La noche en Santa Elena cayó como un manto pesado, opresivo.
Las calles quedaron desiertas antes de las ocho. Nadie quería estar afuera cuando la niebla empezaba a reptar entre las casas y el viento traía susurros que parecían salir del mismísimo río.
Laura no podía dormir. Se sentía atrapada en un rompecabezas donde cada pieza encajaba en una oscuridad aún mayor.
Se levantó de la cama, calzándose las botas en silencio, y salió al jardín trasero.
La bruma era tan espesa que apenas distinguía el sendero. Sin embargo, una figura se recortó entre la niebla: un hombre, alto y encorvado, caminaba lentamente hacia el bosque que bordeaba el río.
Laura dudó un instante. Luego, la curiosidad pudo más.
Lo siguió.
Cada paso que daba parecía ahogar el mundo a su alrededor. El sonido del agua del Toso era el único latido que persistía.

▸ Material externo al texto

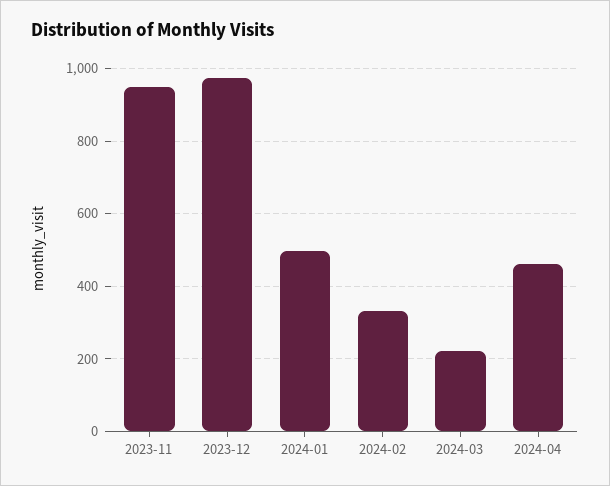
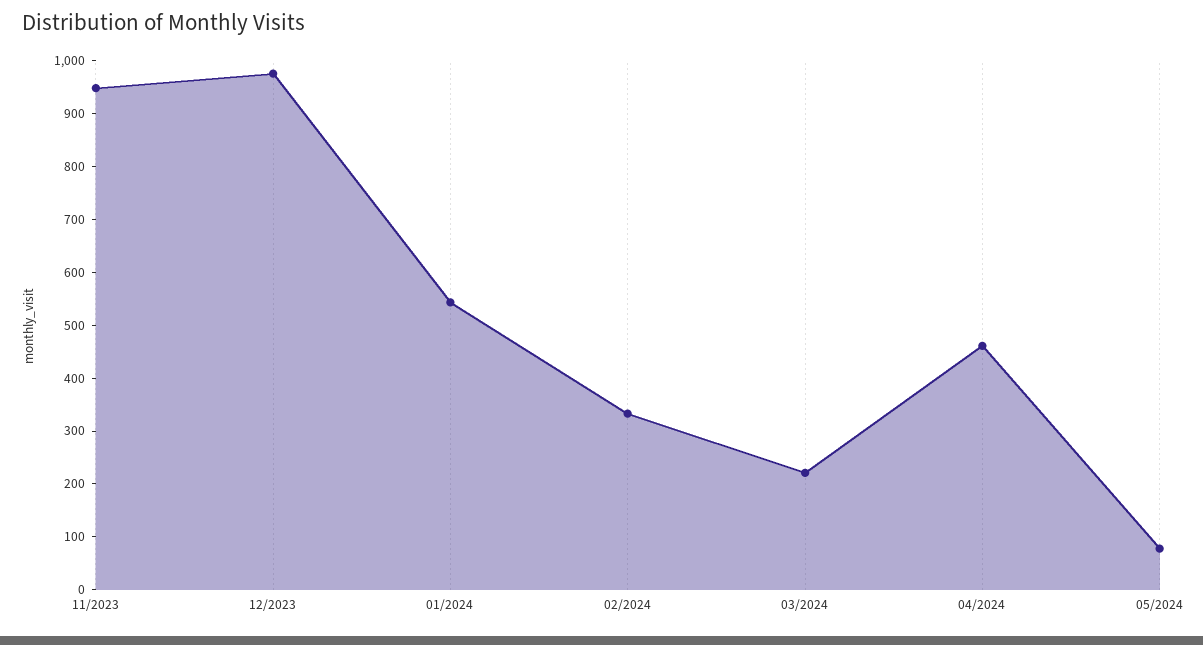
2024-01: 500 -> 540
05/2024: none -> 80

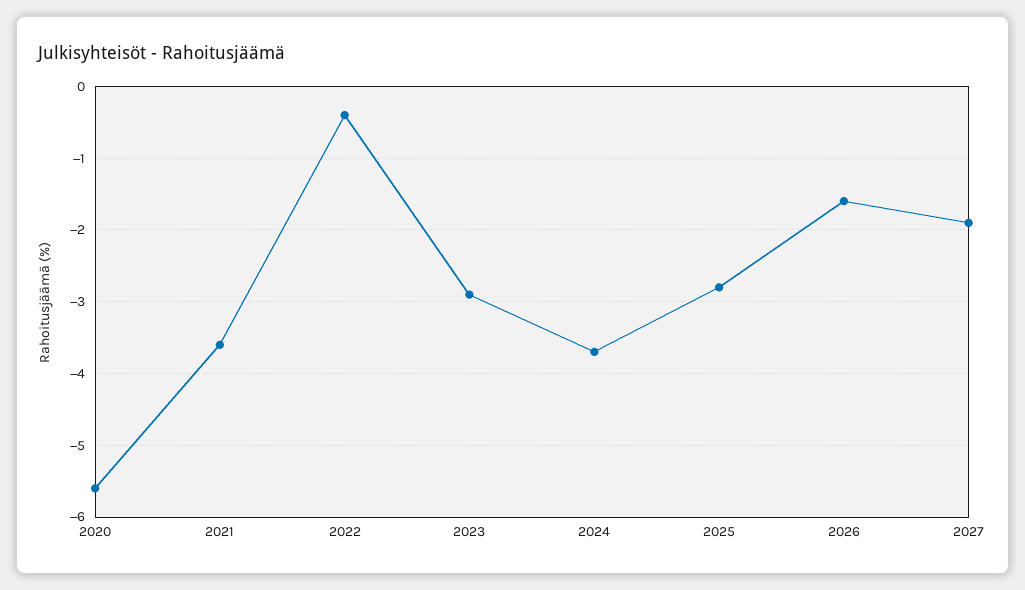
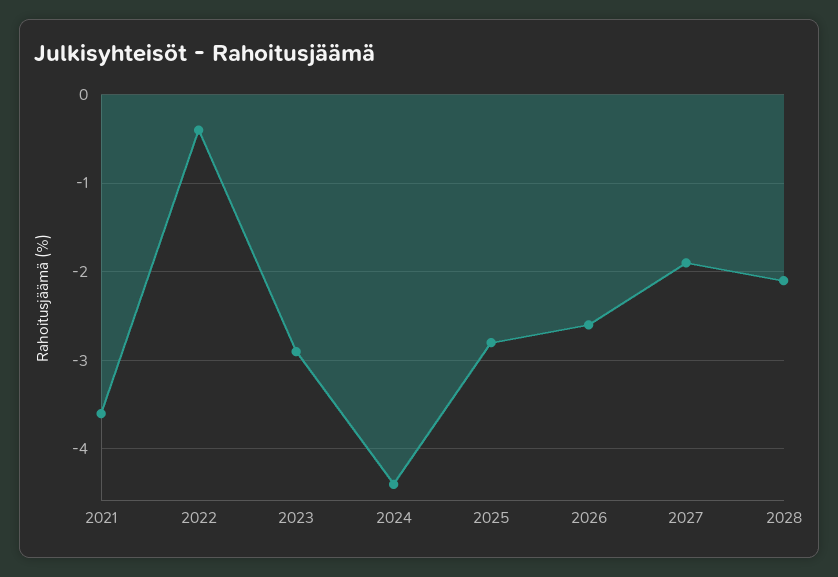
2020: -5.6 -> none
2024: -3.7 -> -4.4
2026: -1.6 -> -2.6
2028: none -> -2.1

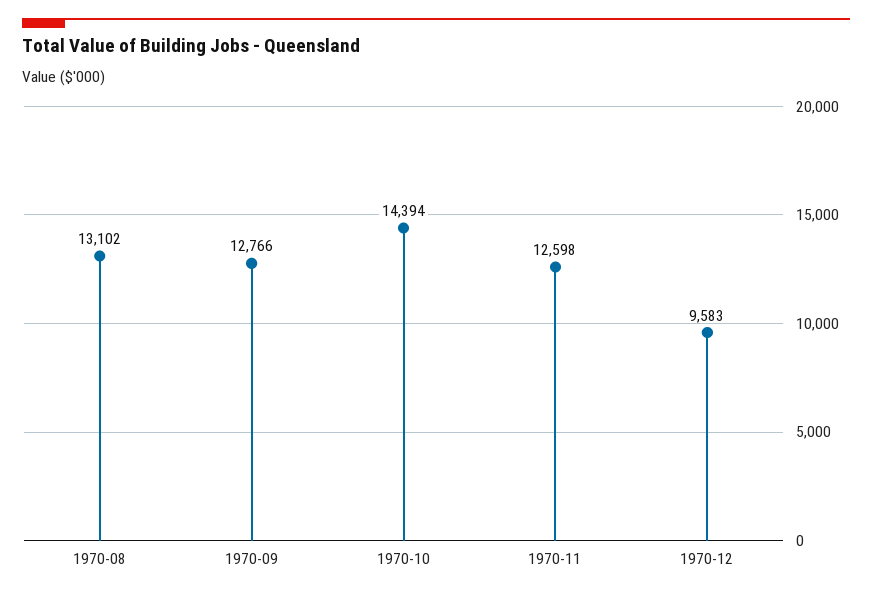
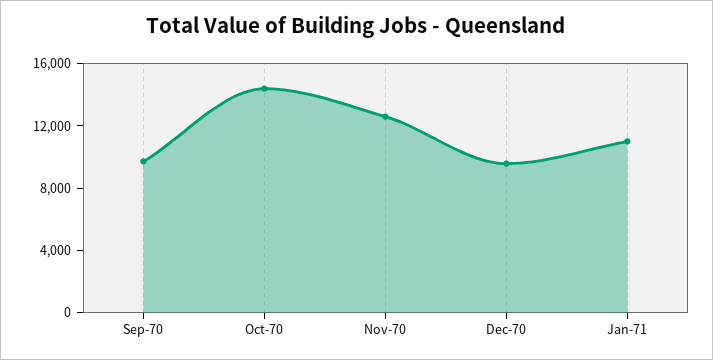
1970-08: 13102 -> none
1970-09: 12766 -> 10000
Jan-71: none -> 11000

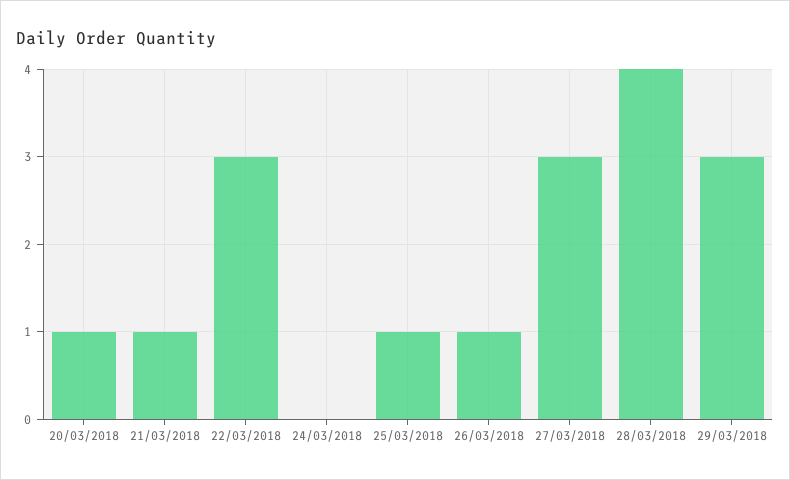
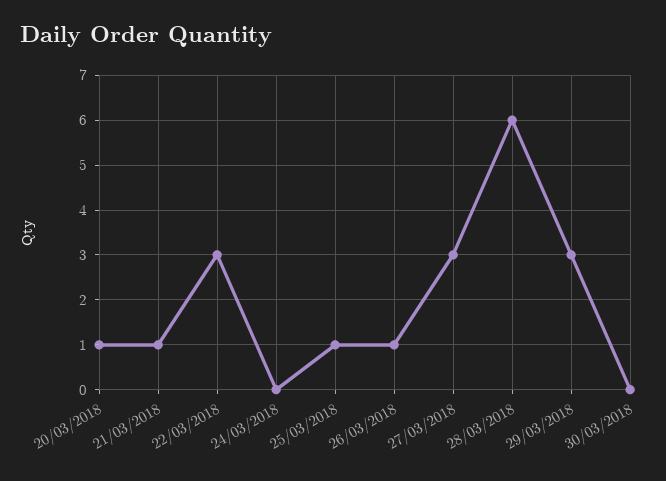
28/03/2018: 4 -> 6
30/03/2018: none -> 0

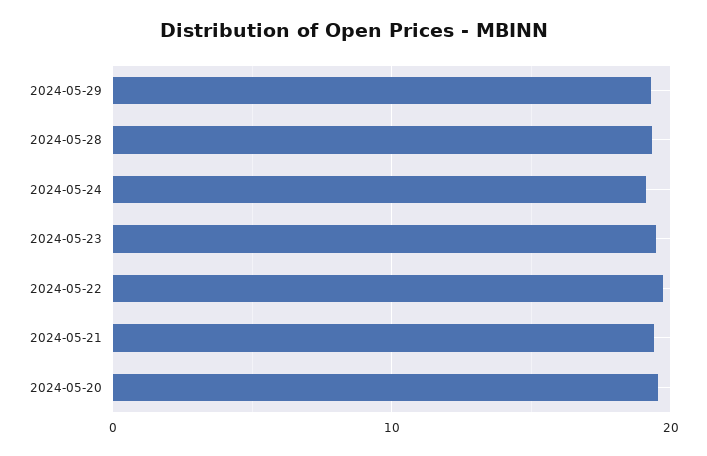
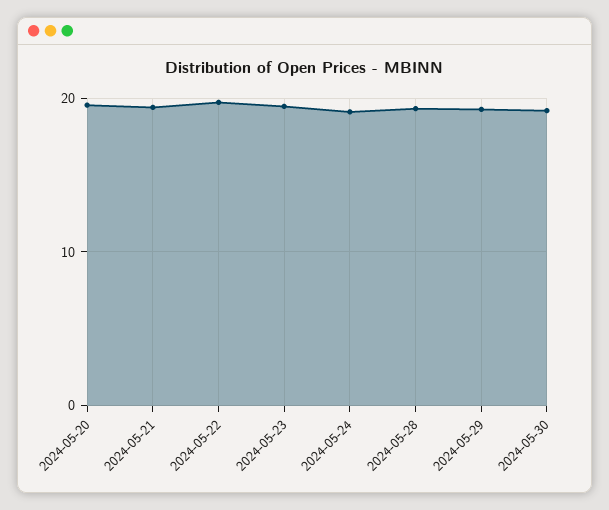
2024-05-30: none -> 19

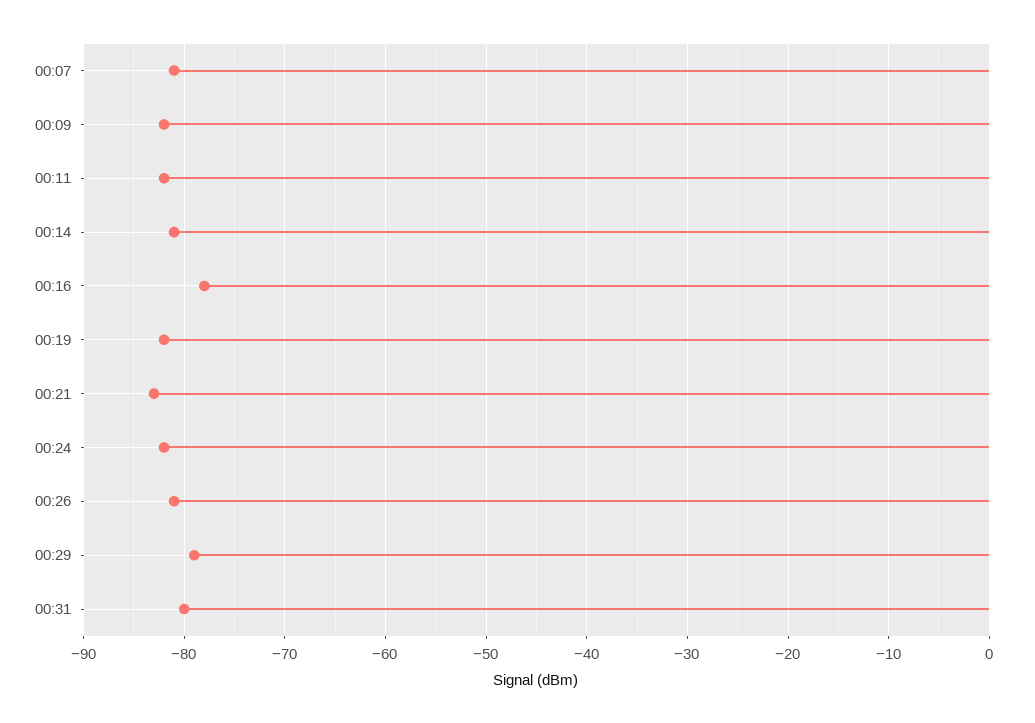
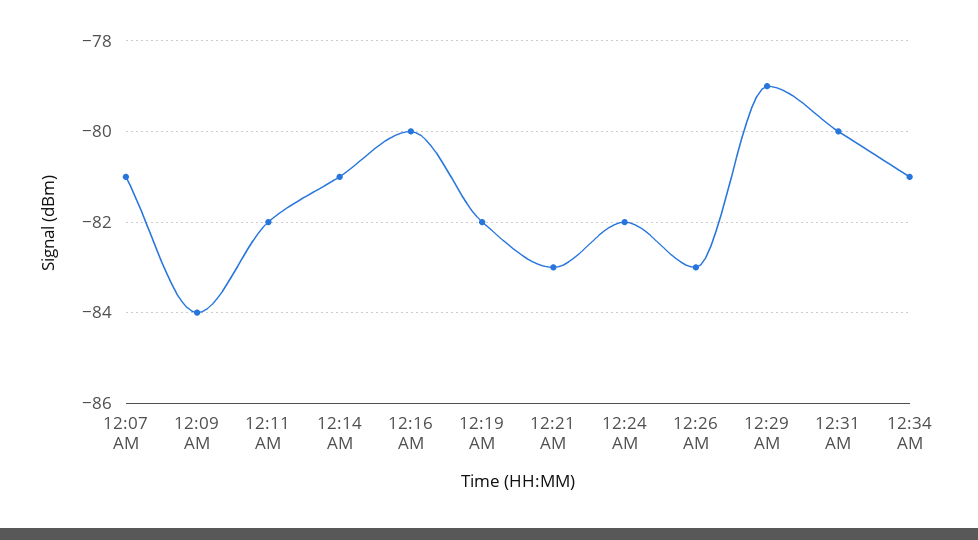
00:09: -82 -> -84
00:16: -78 -> -80
00:26: -81 -> -83
12:34 AM: none -> -81

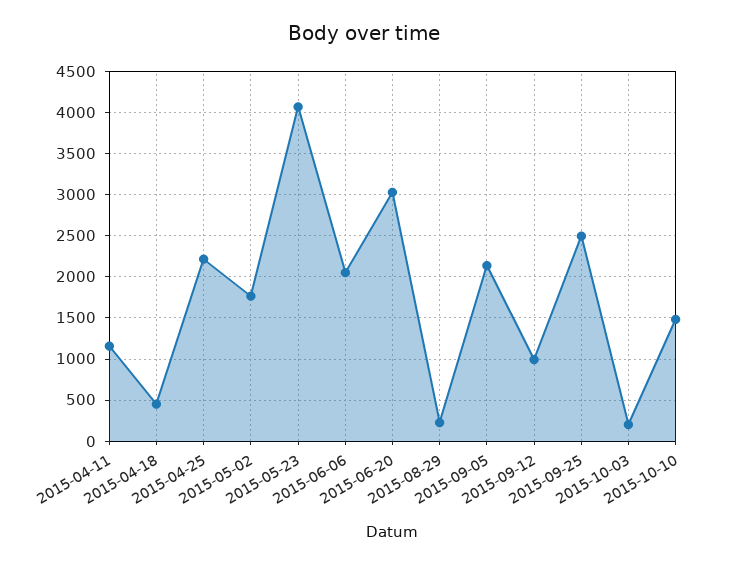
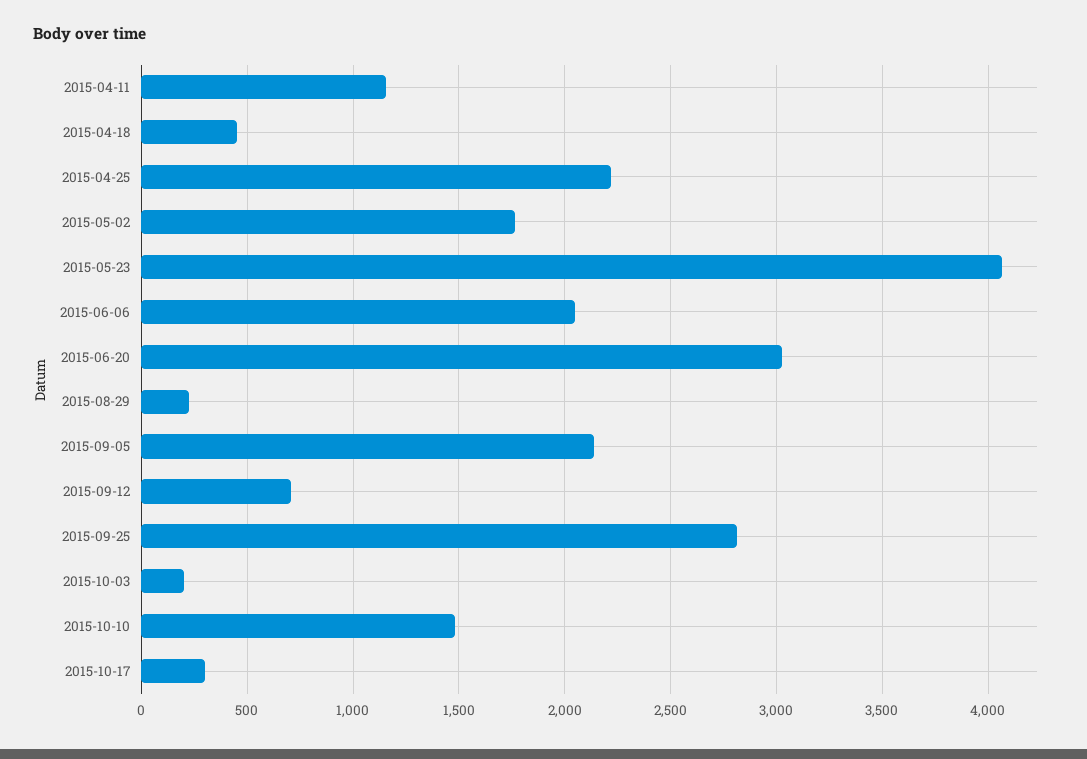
2015-09-12: 1000 -> 700
2015-09-25: 2500 -> 2800
2015-10-17: none -> 300

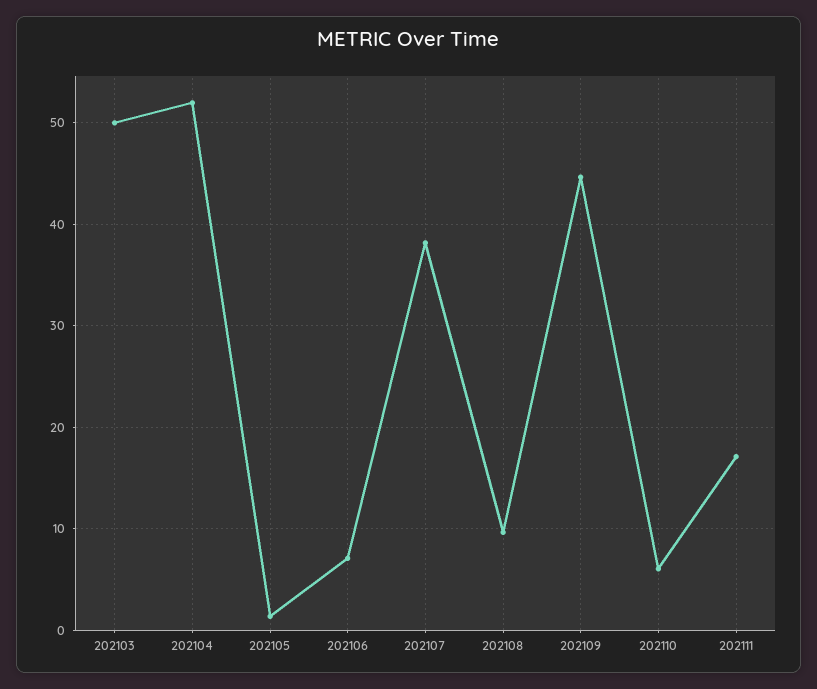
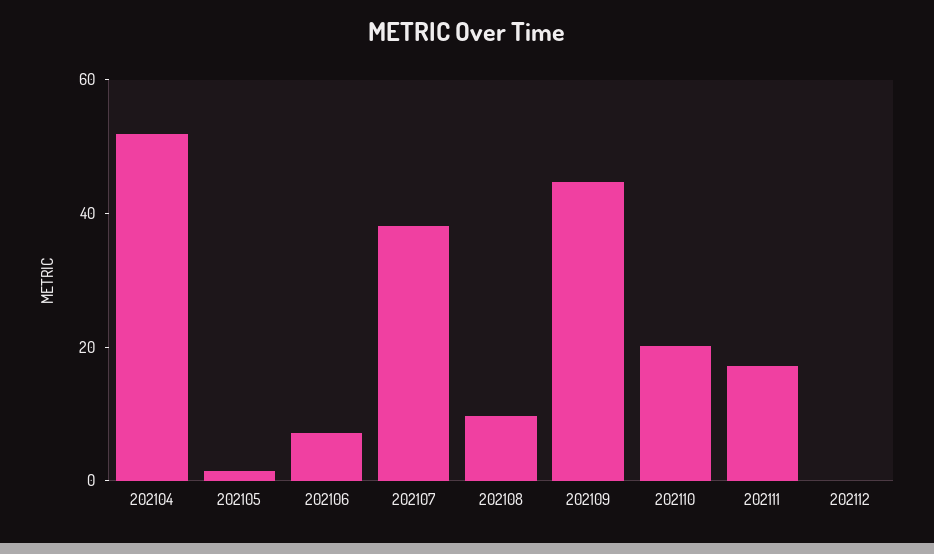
202103: 50 -> none
202110: 6 -> 20
202112: none -> 0

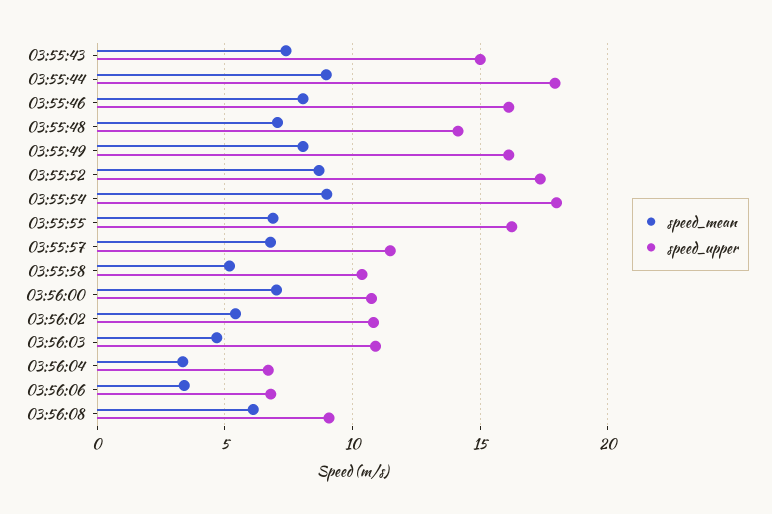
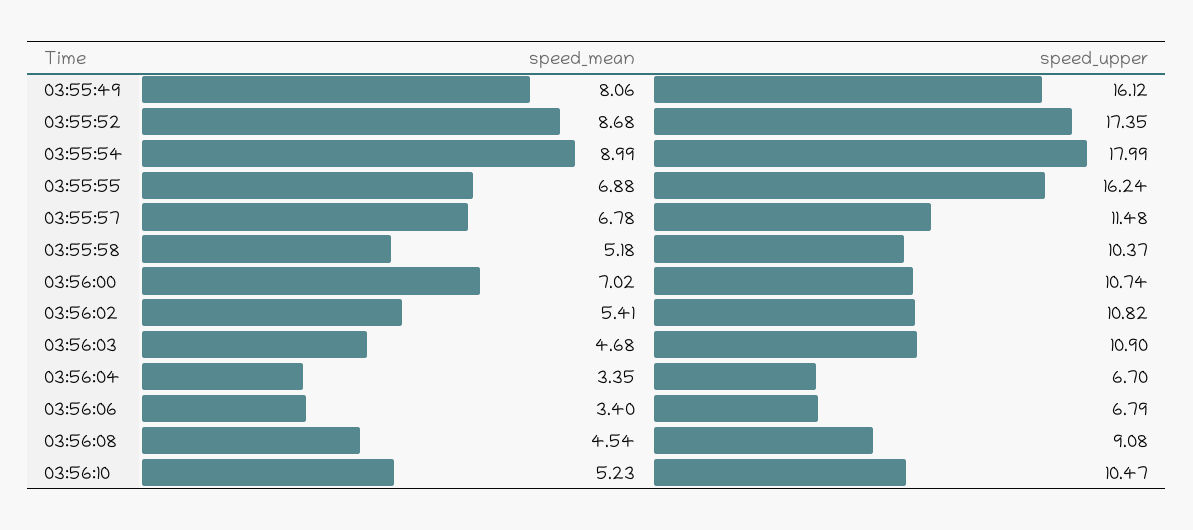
speed_mean, 03:55:43: 7.5 -> none
speed_upper, 03:55:43: 15 -> none
speed_mean, 03:55:44: 9 -> none
speed_upper, 03:55:44: 18 -> none
speed_mean, 03:55:46: 8 -> none
speed_upper, 03:55:46: 16 -> none
speed_mean, 03:55:48: 7 -> none
speed_upper, 03:55:48: 14 -> none
speed_mean, 03:56:08: 6 -> 4.54
speed_mean, 03:56:10: none -> 5.23
speed_upper, 03:56:10: none -> 10.47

Cuando el hombre se detuvo junto a un viejo sauce, Laura se escondió tras un arbusto.
Lo vio cavar en la tierra húmeda, con desesperación, como buscando algo perdido hace siglos. Luego, la figura extrajo una caja de madera podrida.
Antes de que pudiera ver más, una mano ruda se cerró sobre su hombro.
Laura se dio vuelta, el grito atrapado en la garganta.
Era el capitán Salazar.
—¿Qué demonios estás haciendo aquí? —siseó, su rostro endurecido.
Antes de que pudiera responder, ambos escucharon un crujido.
Cuando miraron hacia el sauce, la figura había desaparecido, dejando solo la caja, medio enterrada en el barro.